### DATA SUPPLIED

=====

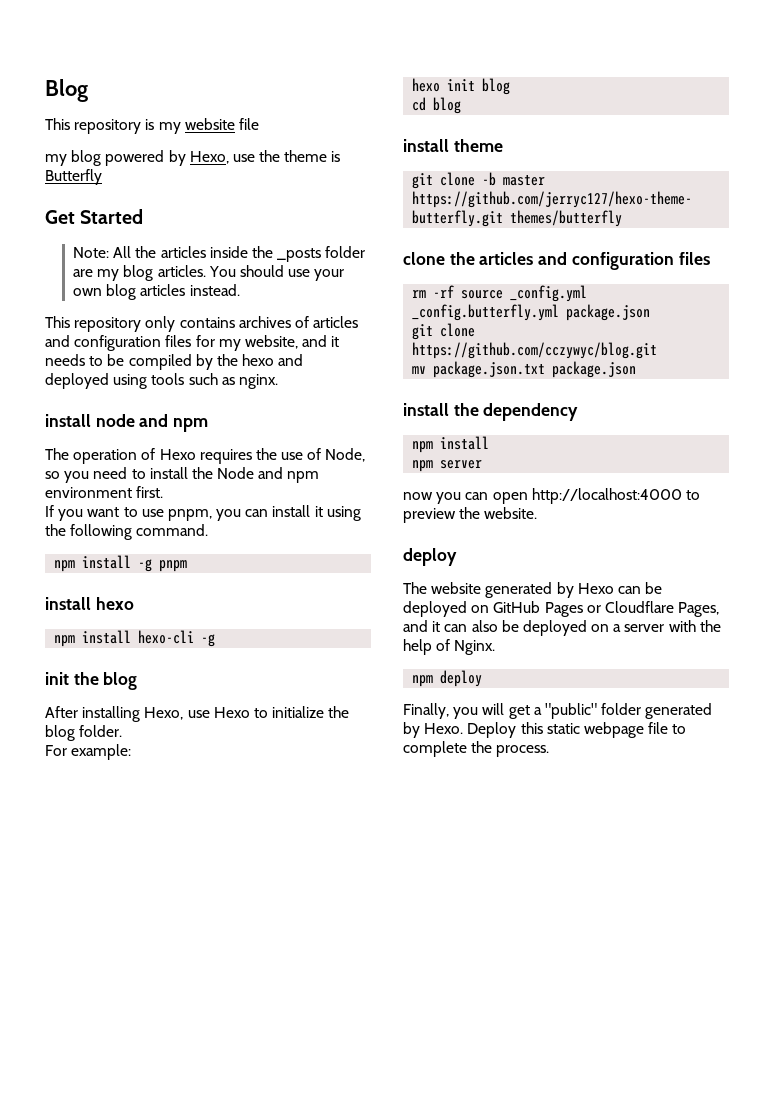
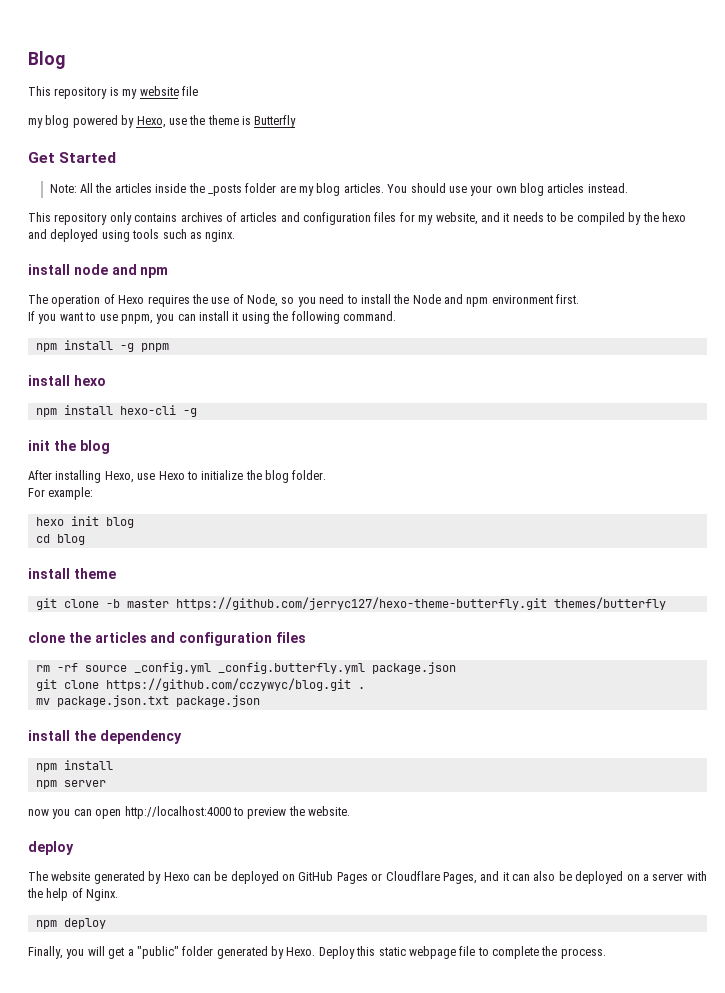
- git clone https://github.com/cczywyc/blog.git
+ git clone https://github.com/cczywyc/blog.git .

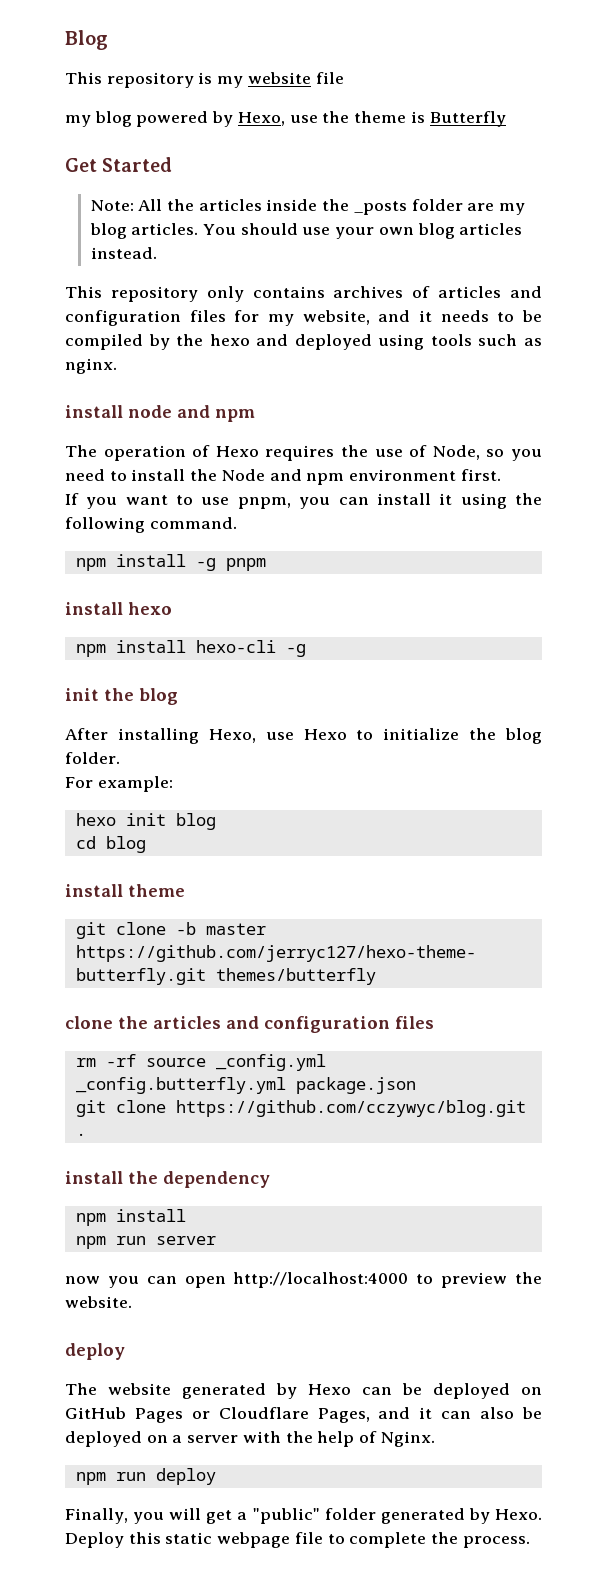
- mv package.json.txt package.json
- npm server
+ npm run server
- npm deploy
+ npm run deploy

=====

### EXERCISE
Go through the lines above and write each one out verbatim, skipping the pictures.

### OUTPUT OF THE EXERCISE
- git clone https://github.com/cczywyc/blog.git
+ git clone https://github.com/cczywyc/blog.git .

- mv package.json.txt package.json
- npm server
+ npm run server
- npm deploy
+ npm run deploy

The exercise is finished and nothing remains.